WHAT THE TASK REQUIRES -
Pictures stay out; everything else in the entries below is to be duplicated exactly.

DATASET RECORDS -
^^^^^^^^
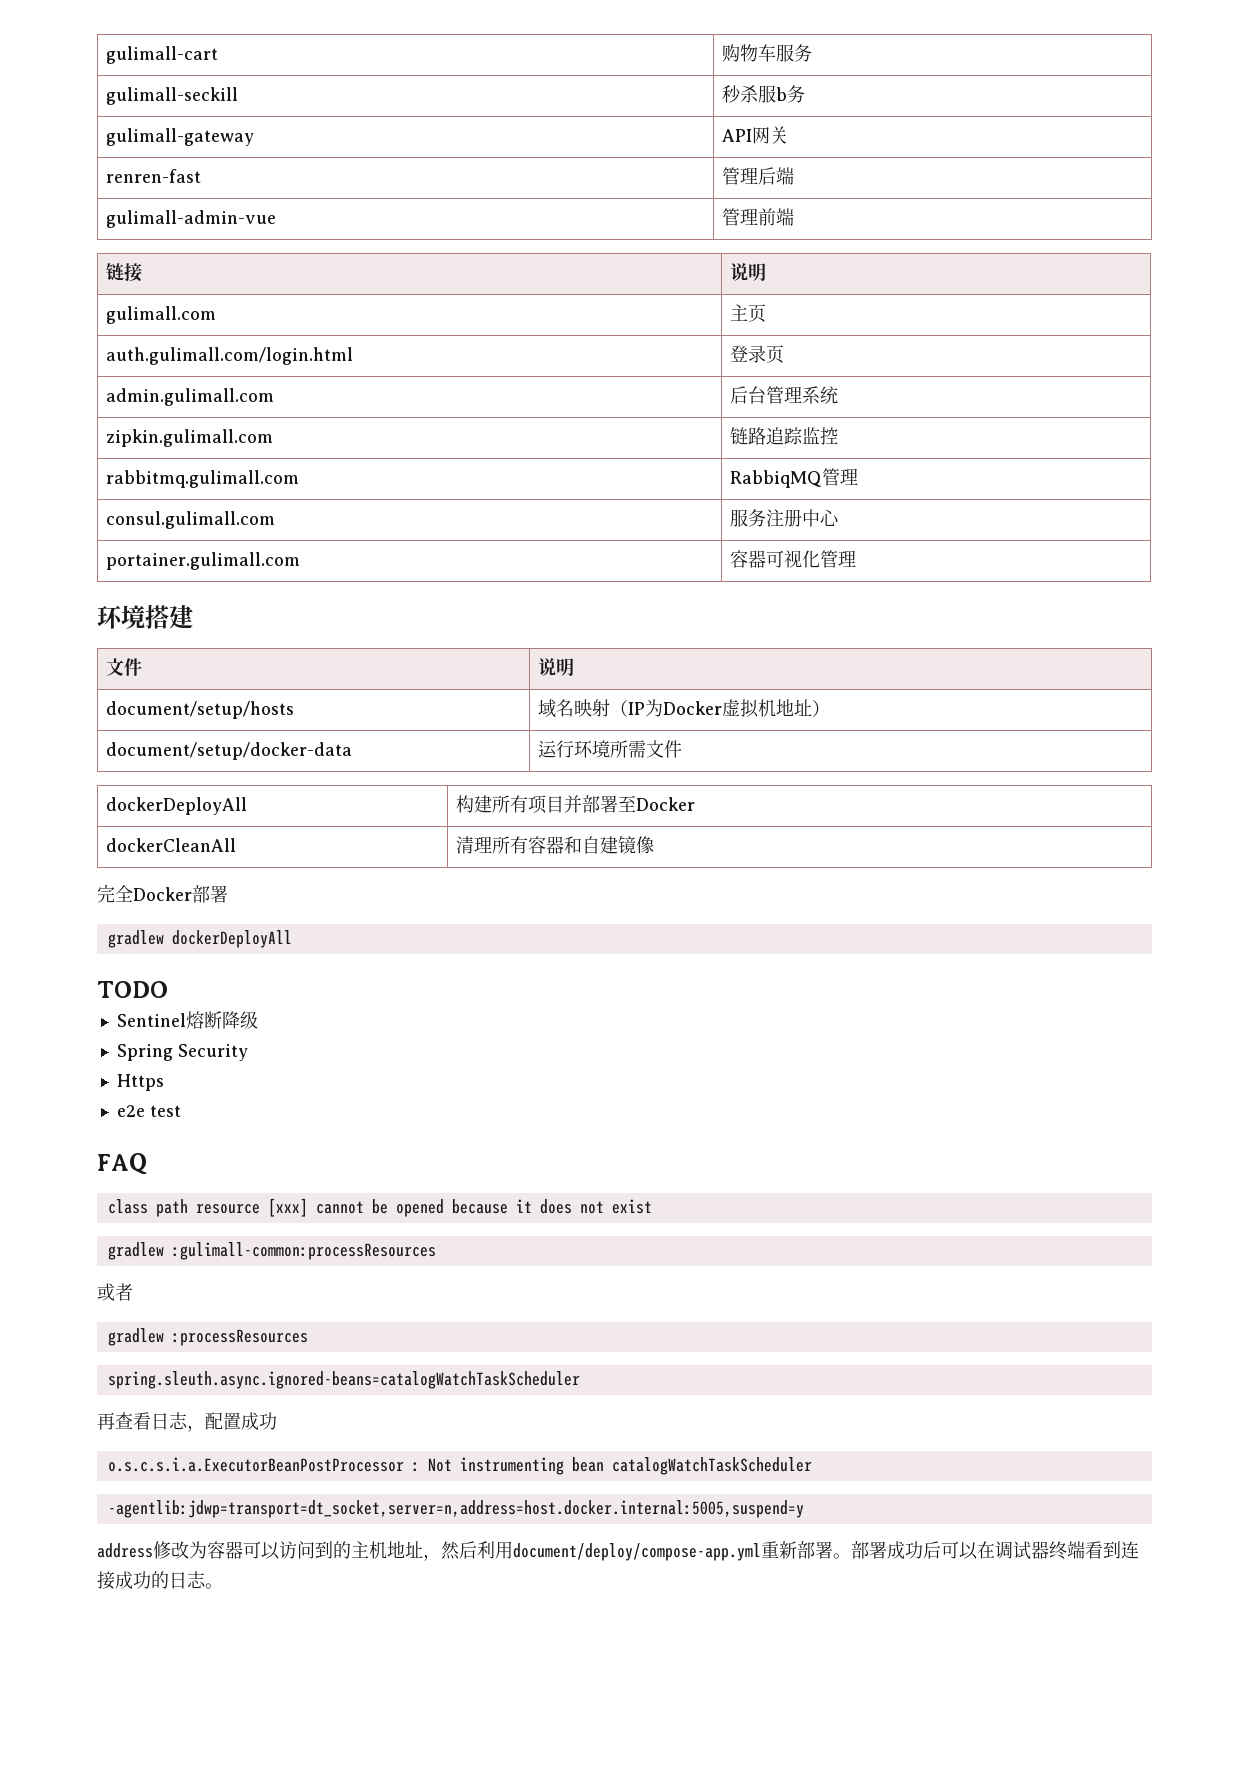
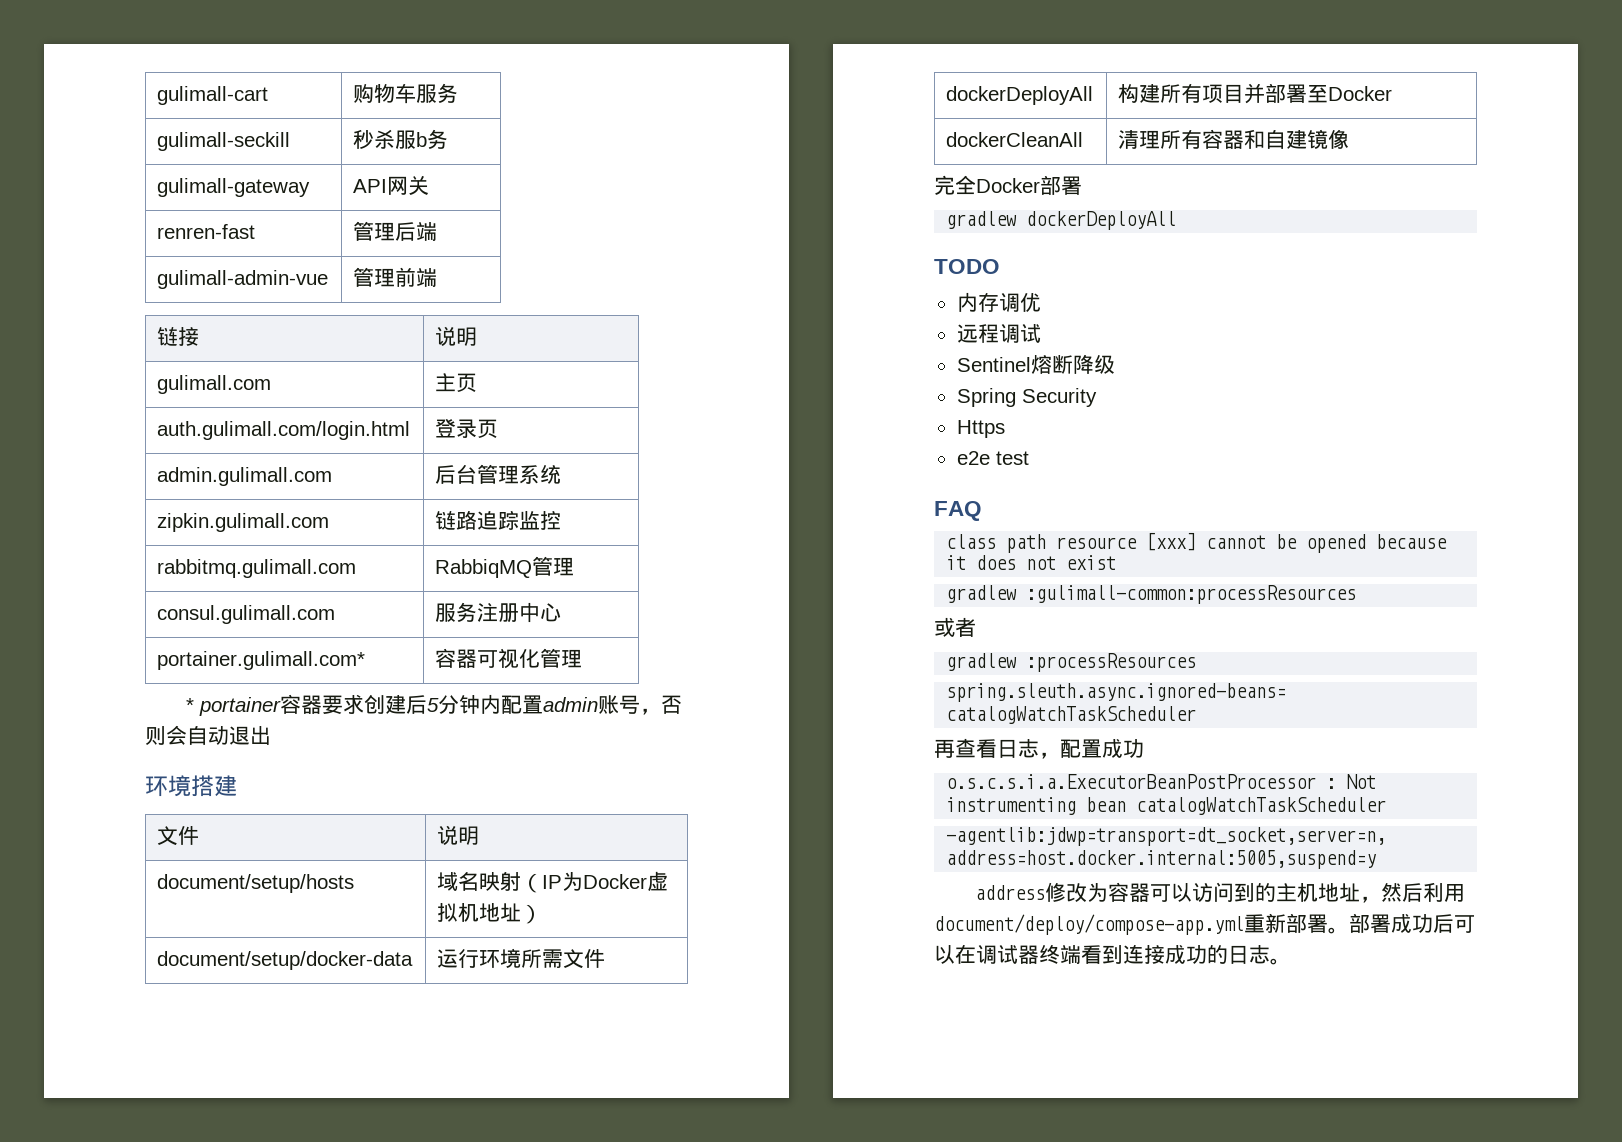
- portainer.gulimall.com | 容器可视化管理
+ portainer.gulimall.com* | 容器可视化管理
+ * portainer容器要求创建后5分钟内配置admin账号，否则会自动退出
+ 内存调优
+ 远程调试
^^^^^^^^
ANSWER SECTION -
- portainer.gulimall.com | 容器可视化管理
+ portainer.gulimall.com* | 容器可视化管理
+ * portainer容器要求创建后5分钟内配置admin账号，否则会自动退出
+ 内存调优
+ 远程调试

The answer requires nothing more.